Quantitation of the GC response. Spleens obtained from mice immunized with 50 μg (A) and 5 μg NP₂₂-CGG (B) were frozen at the several time points during the primary immune response and cryosections stained for GCs (PNA) and the λ light chain. The area of GCs was measured as described in Materials and Methods. Bars show the total area of λ⁺ GCs in square mm per 40× field. Error bars indicate standard error of 5 to 8 pictures per mouse and 3 mice per group (P < 0.005 for days 4, 12, and 20. On day 8, P > 0.05). Solid bars represent mIgM(P436S) mice and open bars mIgM mice.

Figure 7.

Specific antiserum rescues the primary response in mIgM(P436S) mice. Serum was obtained from cardiac puncture of JhD and BALB/c (naive and 2 wk after immunization with CGG) mice.
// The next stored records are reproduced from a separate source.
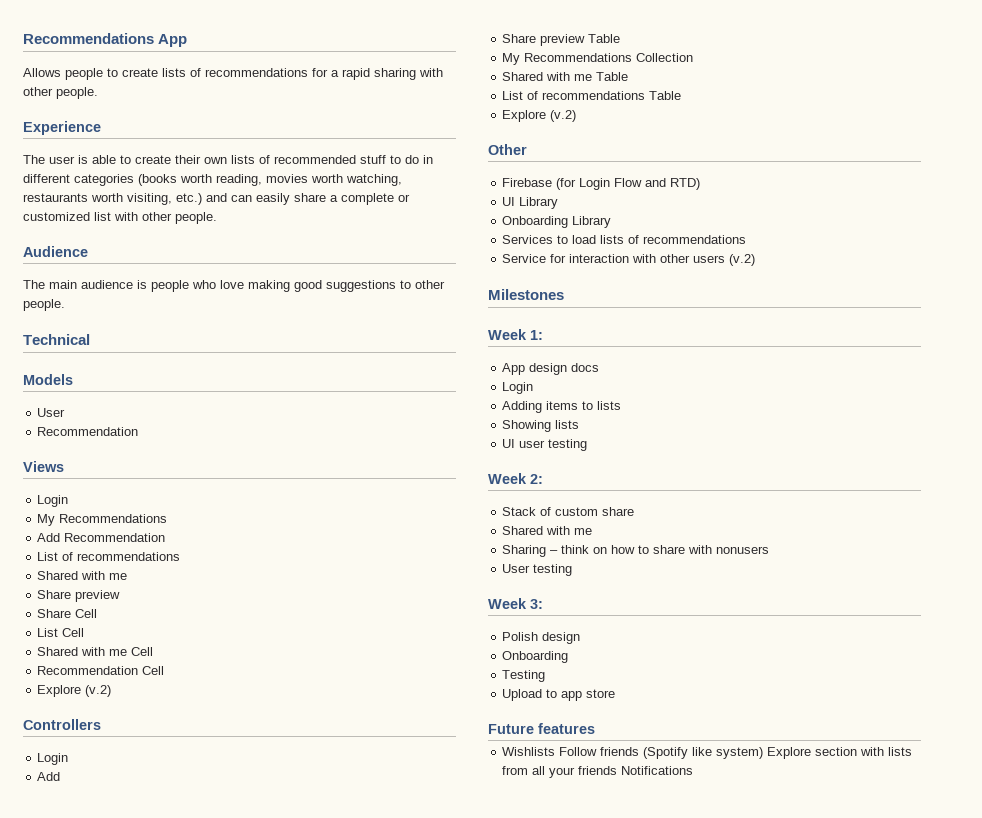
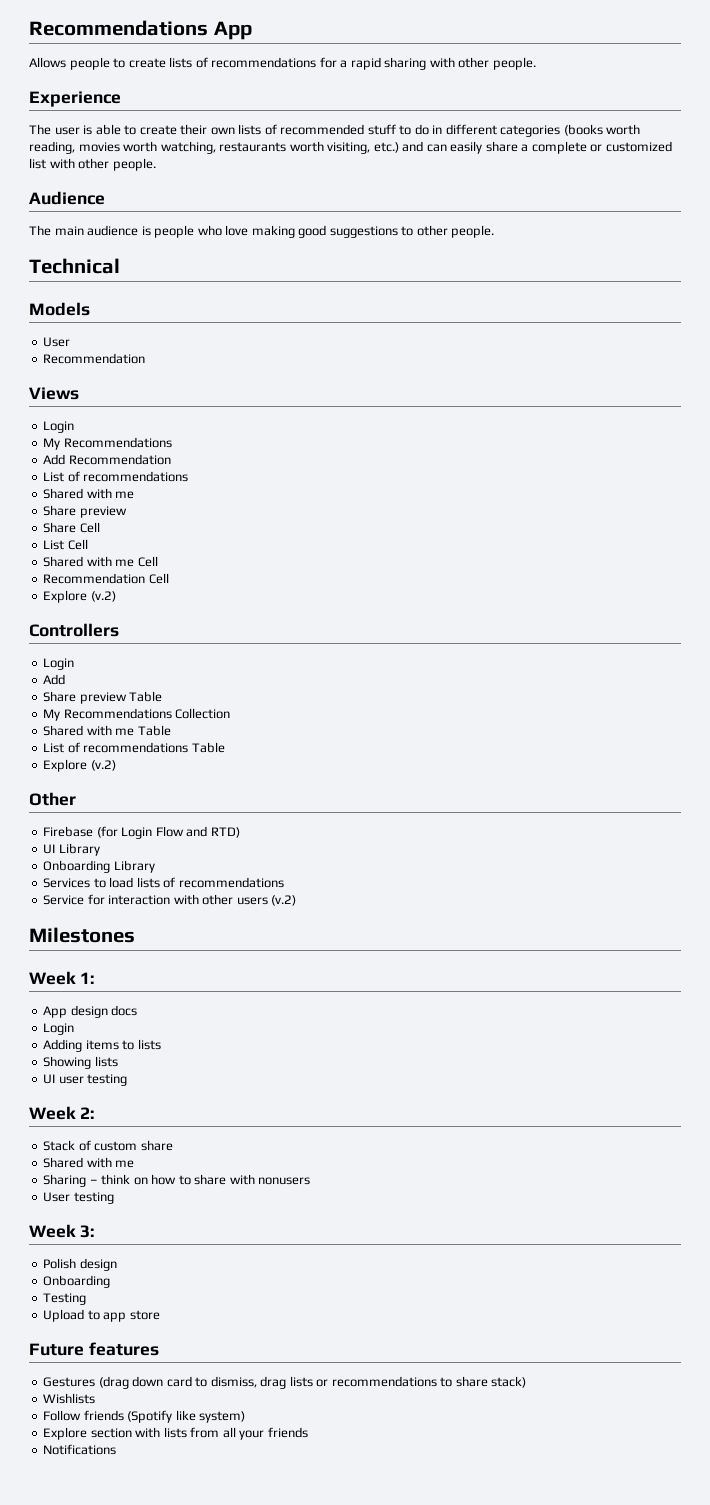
+ Gestures (drag down card to dismiss, drag lists or recommendations to share stack)
- Wishlists Follow friends (Spotify like system) Explore section with lists from all your friends Notifications
+ Wishlists
+ Follow friends (Spotify like system)
+ Explore section with lists from all your friends
+ Notifications

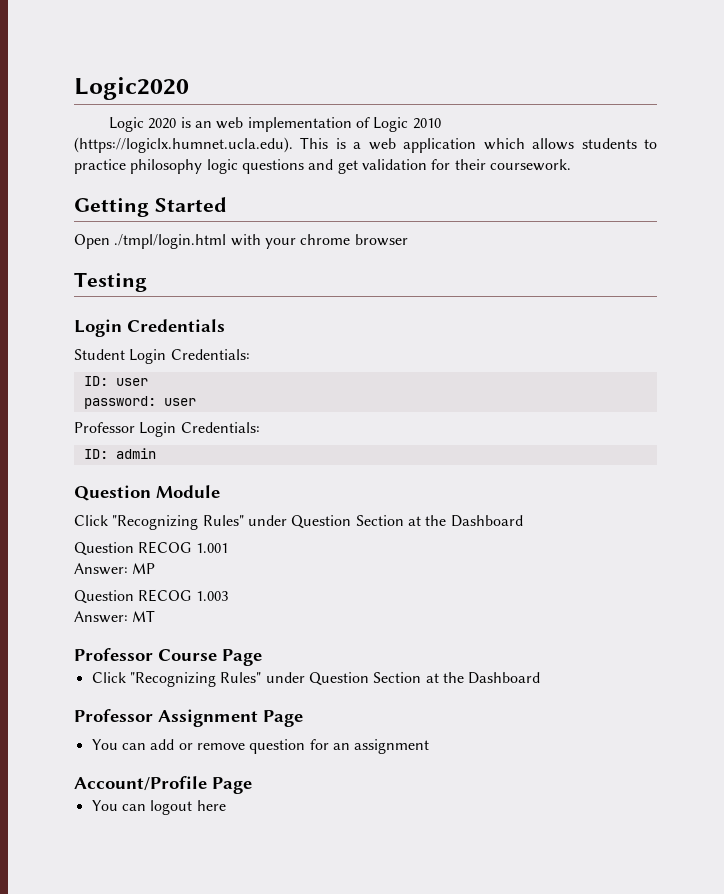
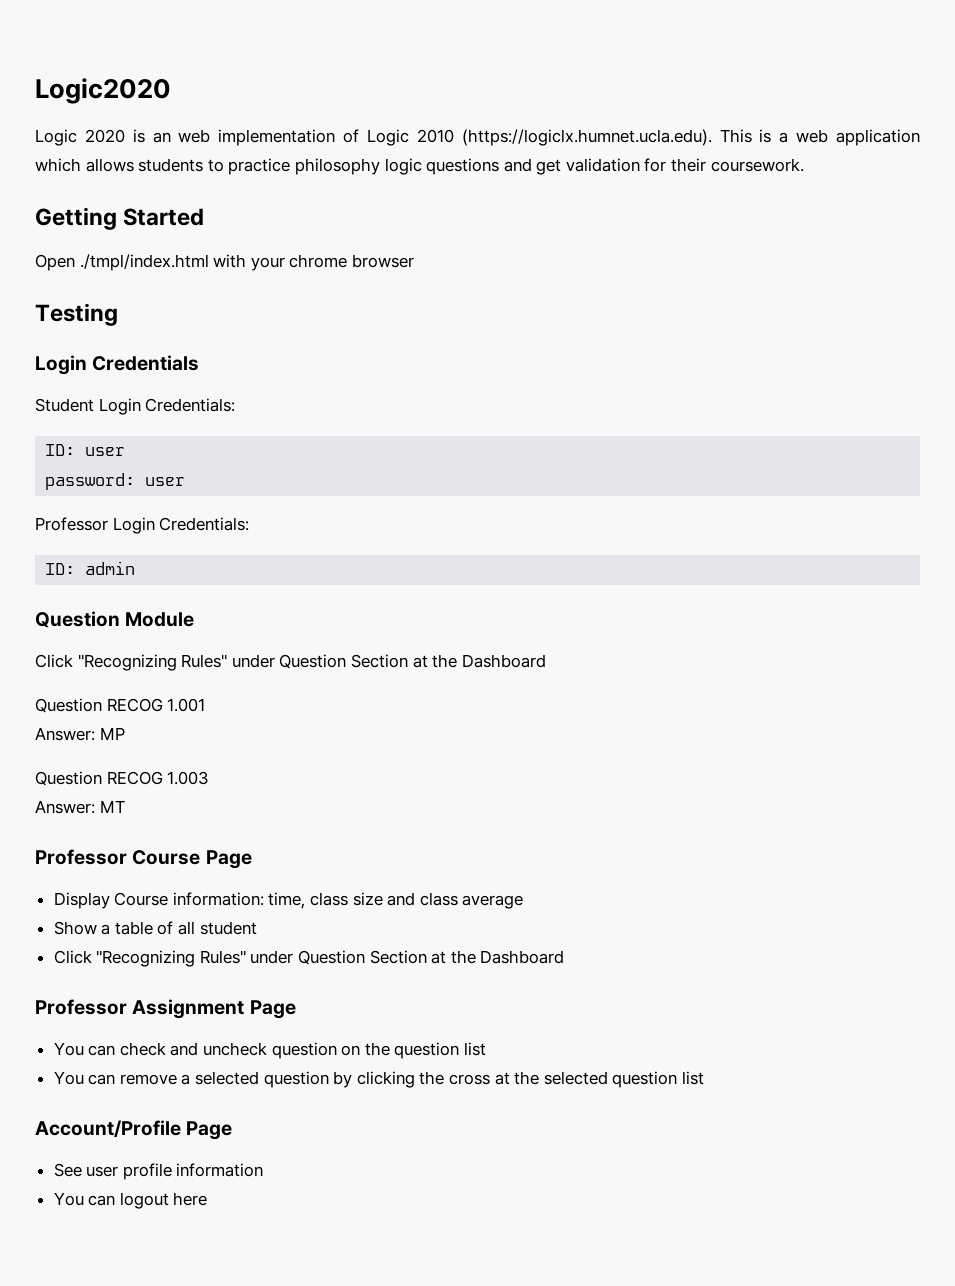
- Open ./tmpl/login.html with your chrome browser
+ Open ./tmpl/index.html with your chrome browser
+ Display Course information: time, class size and class average
+ Show a table of all student
- You can add or remove question for an assignment
+ You can check and uncheck question on the question list
+ You can remove a selected question by clicking the cross at the selected question list
  Account/Profile Page
+ See user profile information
Tail vein injection of 200 μl serum into mIgM(P436S) mice was followed by i.p. immunization with 5 μg of NP₂₂-CGG three hours later. At day 12 the percentage of λ⁺/NIP⁺ (A) and λ⁺/PNA⁺ (B) splenocytes were determined by FACS^® analysis. Administration of immune BALB/c serum (black) led to reconstitution of the primary immune response in comparison to mIgM(P436S) mice that received no serum (white, P < 0.005), JhD serum (horizontal stripes, P < 0.005), naive BALB/c serum (diagonal stripes, P < 0.005), or immune BALB/c serum (black, P < 0.005). The influence of NP specific IgM on the response of mIgM(P436S) mice (gray) was compared with the response in mIgM (black) and mIgM(P436S) (white) mice at 5 μg and 50 μg NP22-CGG (C) (P < 0.01 for 5 μg and P < 0.05 for 50 μg between mIgM or mIgM(P436S)+Ab and mIgM(P436S)).